● EXERCISE DESCRIPTION:
Print all of the data below exactly as it appears, leaving out every image.

[[ TASK INPUT, beginning ]]

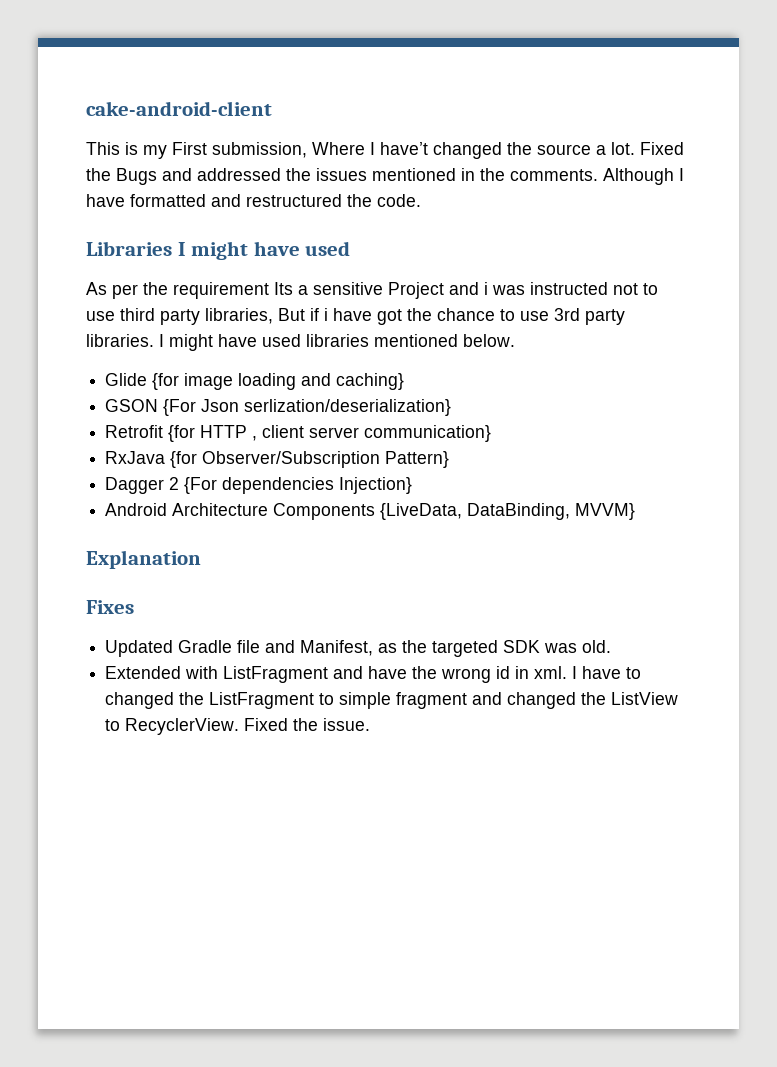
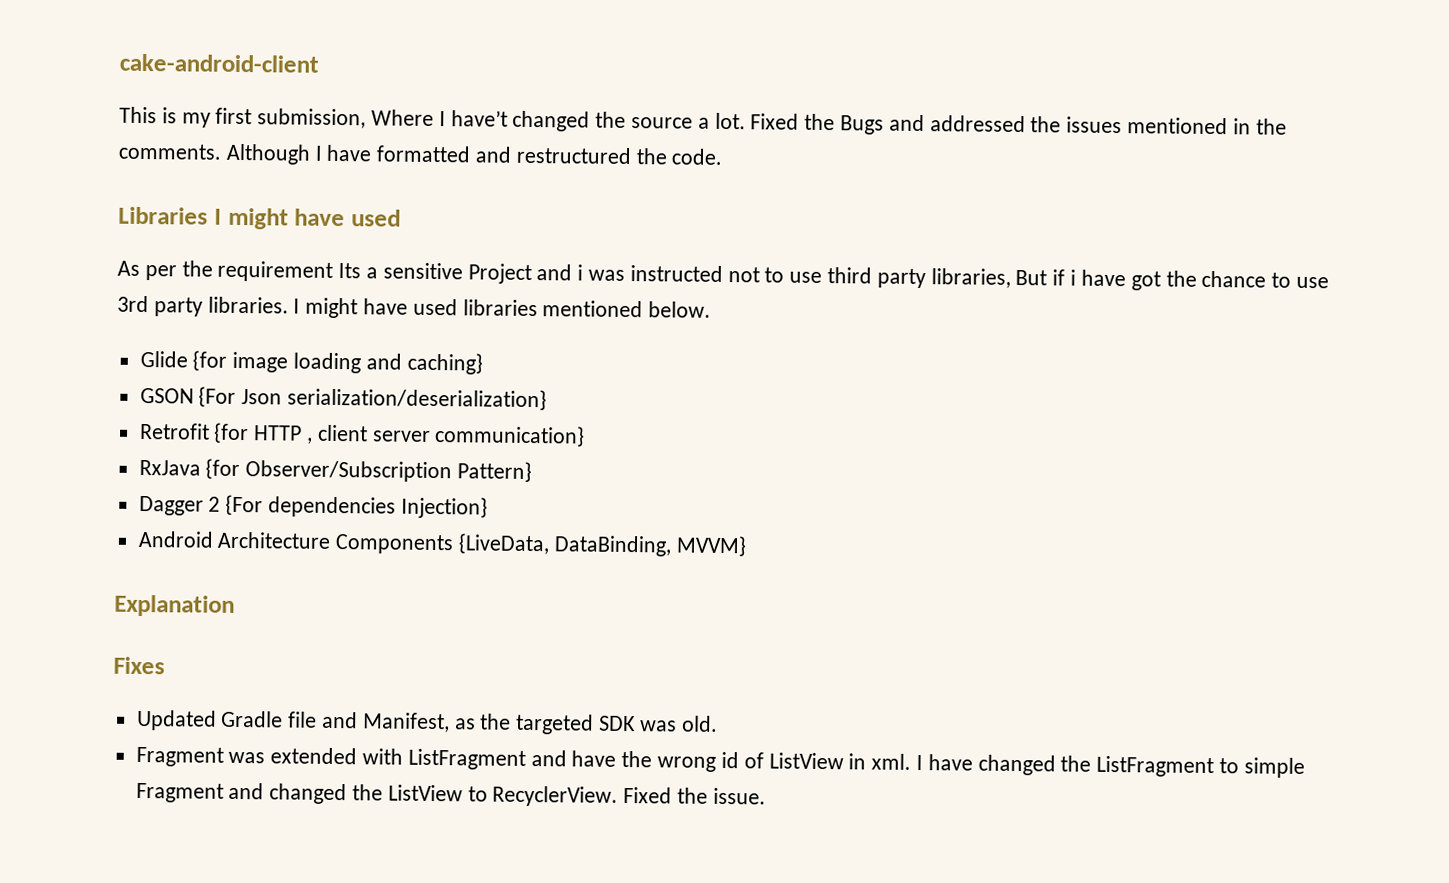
[172,142,207,155] First -> [215,107,253,125] first
[244,399,452,416] serlization/deserialization} -> [287,387,548,411] serialization/deserialization}
[105,666,182,679] Extended -> [135,746,358,767] Fragment was extended
(511, 672) none -> [743,752,844,770] of ListView
[626,667,642,679] to -> (973, 762) none
[396,692,468,709] fragment -> [135,782,224,803] Fragment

[[ TASK INPUT, end ]]

● OUTPUT OF THE TASK:
[172,142,207,155] First -> [215,107,253,125] first
[244,399,452,416] serlization/deserialization} -> [287,387,548,411] serialization/deserialization}
[105,666,182,679] Extended -> [135,746,358,767] Fragment was extended
(511, 672) none -> [743,752,844,770] of ListView
[626,667,642,679] to -> (973, 762) none
[396,692,468,709] fragment -> [135,782,224,803] Fragment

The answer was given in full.